- Defesa de Jair Bolsonaro pediu ao STF, por meio da revisão criminal, a anulação total da condenação de 27 anos e 3 meses de prisão ou a absolvição, e solicitou que o caso seja distribuído à Segunda Turma para evitar Moraes ou integrantes da Primeira Turma.
- Os advogados argumentam que houve erro judiciário e que a revisão deveria restabelecer a atuação da jurisdição penal conforme a justiça.
- A defesa sustenta nulidade da delação de Mauro Cid, alegando coerção e pressão para celebrar acordo, e cita mensagens e áudios que, segundo eles, comprovariam a versão.
- Também questionam a ampliação dos conceitos de violência e grave ameaça para enquadrar discursos políticos e reuniões com embaixadores como atos executórios de golpe.
- O histórico do caso inclui prisão domiciliar, transferência para a Papuda, prisão domiciliar humanitária por 90 dias e, posteriormente, retorno ao regime domiciliar, em meio a inquérito ligado a ações de 8 de janeiro de 2023.
A defesa de Jair Bolsonaro pediu ao presidente do STF, Edson Fachin, a revisão criminal do processo em que o ex-presidente foi condenado a 27 anos e 3 meses de prisão. O pedido foi apresentado na sexta-feira (8), no âmbito do tribunal competente para julgar revisões criminais.
Advogados Marcelo Bessa e Thiago Fleury argumentam que o caso deve ser redistribuído à Segunda Turma para evitar análise pela Primeira Turma ou pelo ministro Alexandre de Moraes. Eles defendem a anulação total do processo ou a absolvição de Bolsonaro.
Ato e objetivo da defesa
O documento sustenta que houve erro judiciário e que a jurisdição penal deve atuar conforme princípios da justiça. A defesa aponta que o acórdão vinculou Bolsonaro a atos de 8 de janeiro de 2023 com base em supostas manipulações do sentimento popular, instigação e omissão.

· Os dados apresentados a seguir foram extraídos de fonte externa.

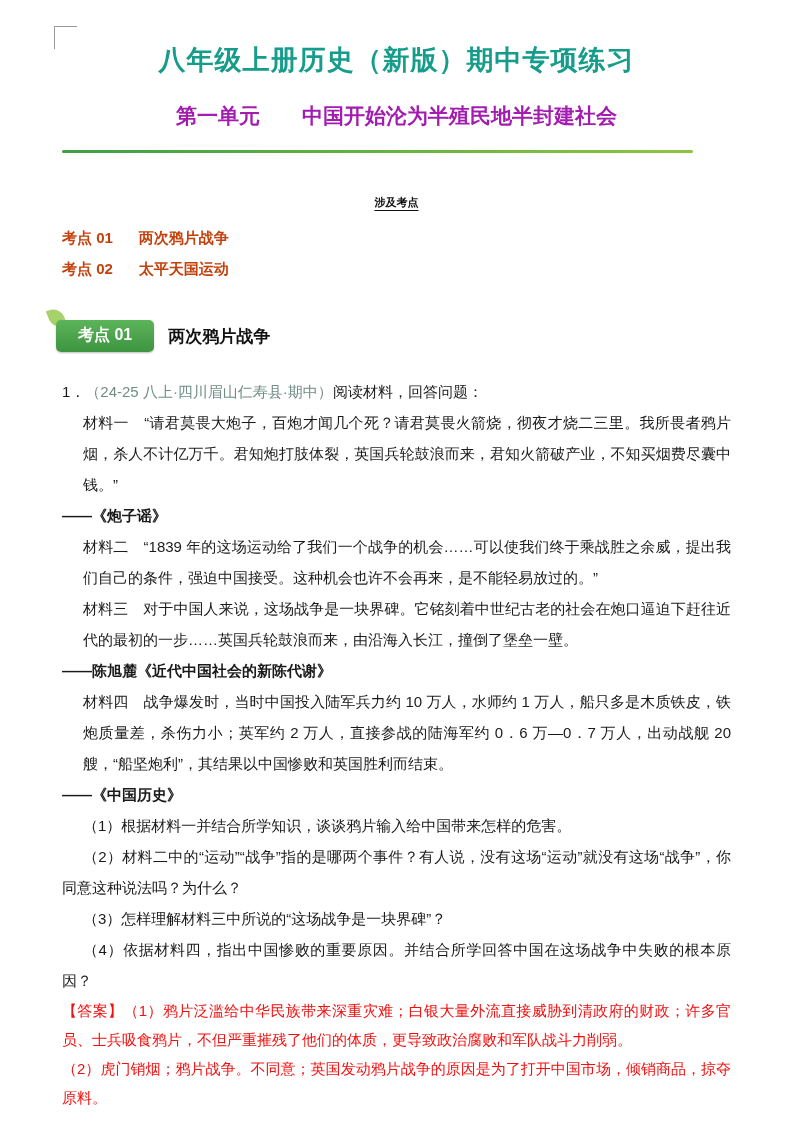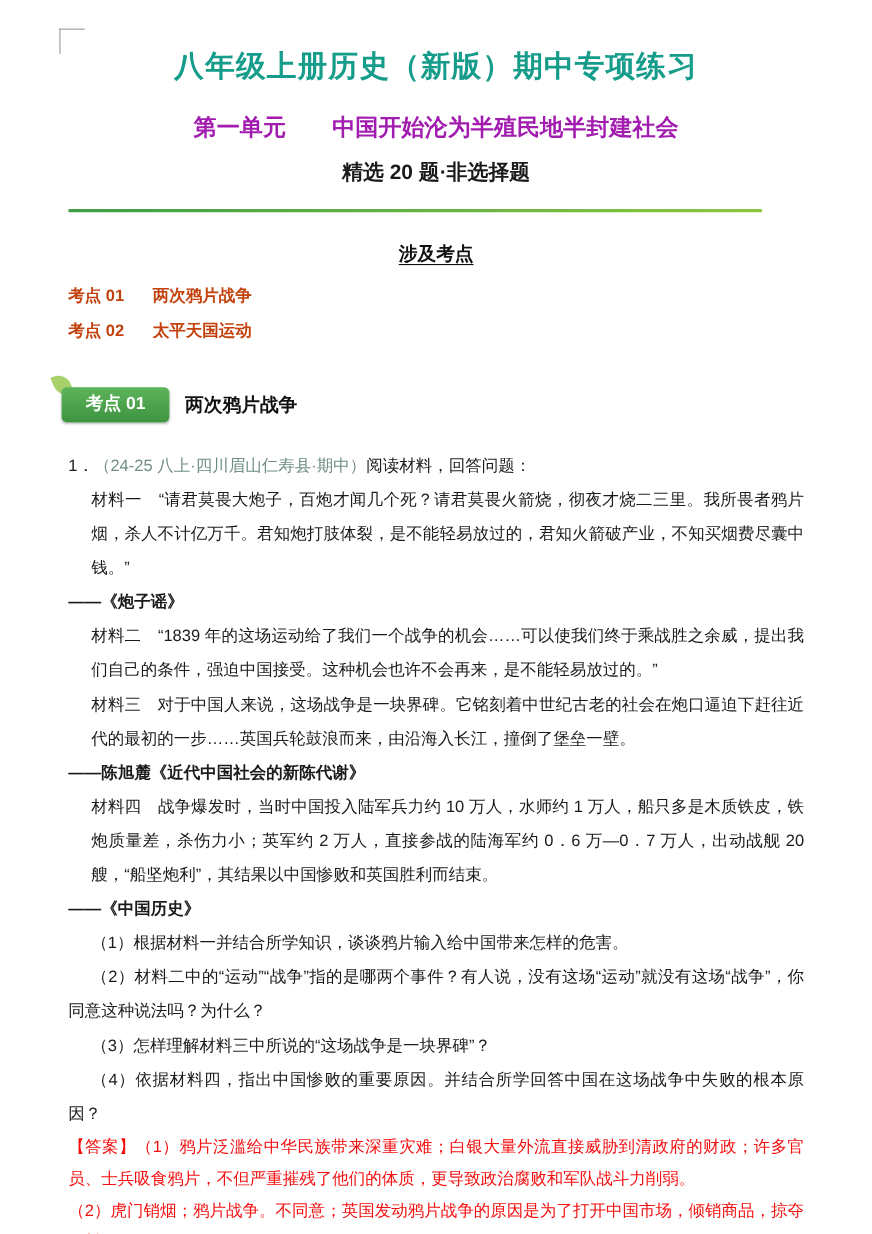"精选 20 题·非选择题" div.selection-line { html: <div>精选 20 题·非选择题</div> -> none }
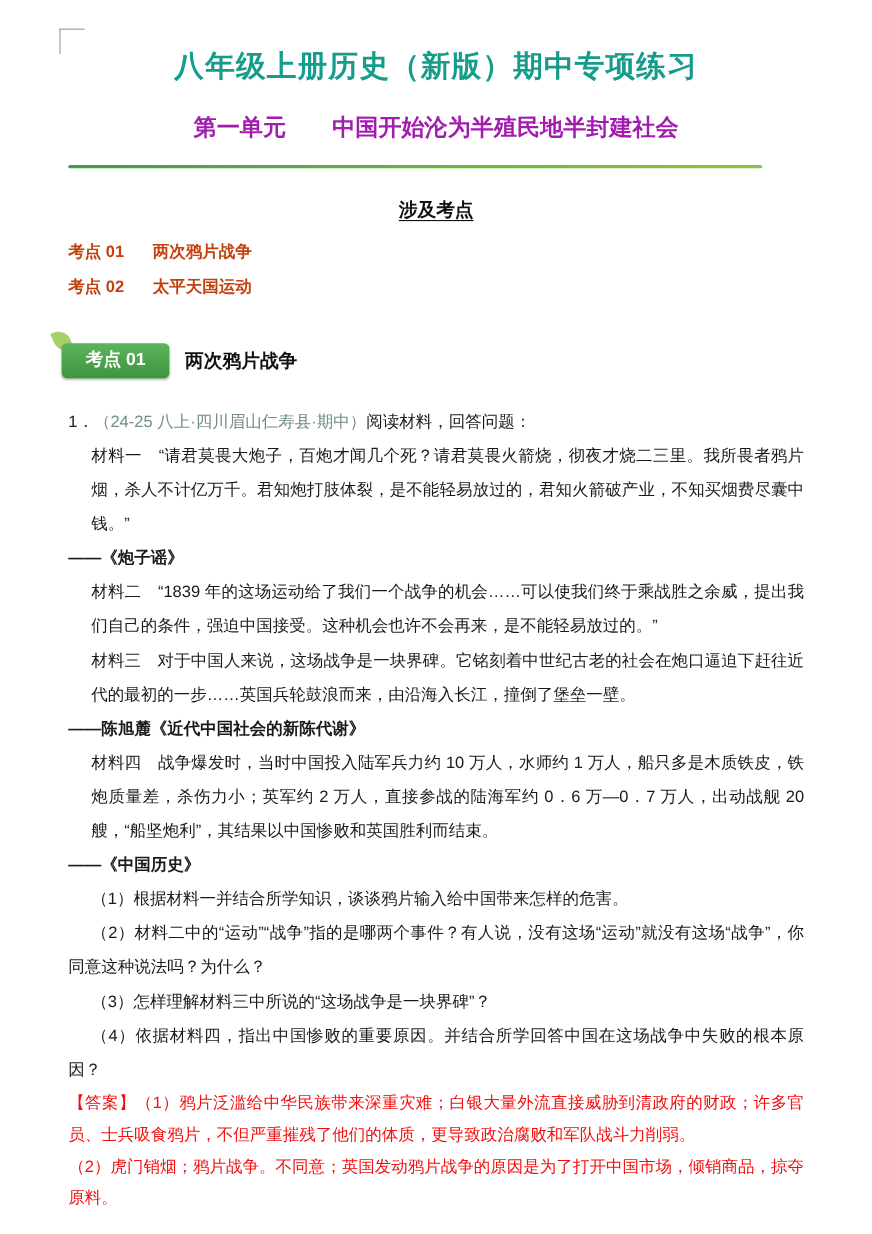"涉及考点" .points-heading { font-size: 17px -> 11px; margin-top: 26px -> 42px }
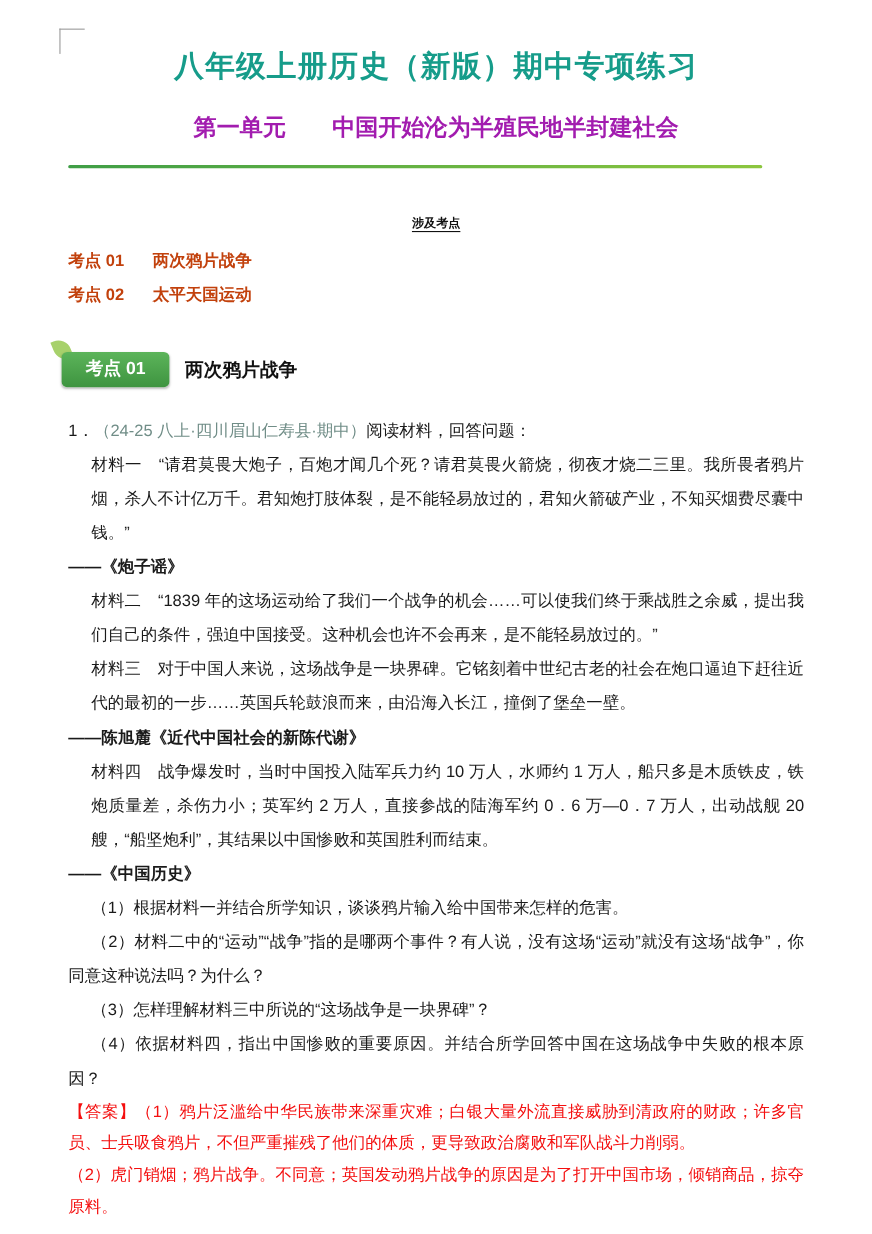"材料一" p.material { text: 是不能轻易放过的 -> 英国兵轮鼓浪而来 }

Delato de Mauro Cid e outras peças
Entre os argumentos, a defesa pede a nulidade da delação premiada do tenente-coronel Mauro Cid, alegando coação e ameaça velada para o acordo. A versão é contestada pela defesa do militar durante o julgamento.
Contestação de conceitos e estratégia da acusação
No mérito, a defesa afirma que o STF expandiu de forma ilegal os conceitos de violência e grave ameaça para enquadrar discursos políticos, reuniões com embaixadores e lives como atos de golpe. Segundo os advogados, tais atos seriam cogitações ou atos preparatórios, não crimes.
Cerceamento de defesa e dados
Os advogados apontam que houve disponibilização de cerca de 70 terabytes de documentos poucos dias antes das audiências, prática chamada de data dump, o que teriria dificultado o contraditório.
Prisão e medidas cautelares
Bolsonaro ficou com tornozeleira eletrônica e teve suspensão de uso de redes sociais. Em agosto, Moraes determinou prisão domiciliar após ele cumprimentar manifestantes por videochamada. Em setembro, foi condenado a 27 anos e 3 meses em regime inicial fechado.
Evolução do caso e deslocamento
O ex-presidente permaneceu em prisão domiciliar até 22 de novembro, quando foi preso preventivamente pela PF em Brasília por violar a tornozeleira com um ferro de solda. O inquérito apura atuação de Eduardo Bolsonaro nos EUA.
Fase processual e trânsito em julgado
Pouco depois, Moraes declarou o trânsito em julgado da ação penal do golpe e ordenou o cumprimento imediato da pena. Em janeiro, houve a transferência de Bolsonaro para a Papuda, e, em abril, a prisão domiciliar foi convertida para regime humanitário por 90 dias.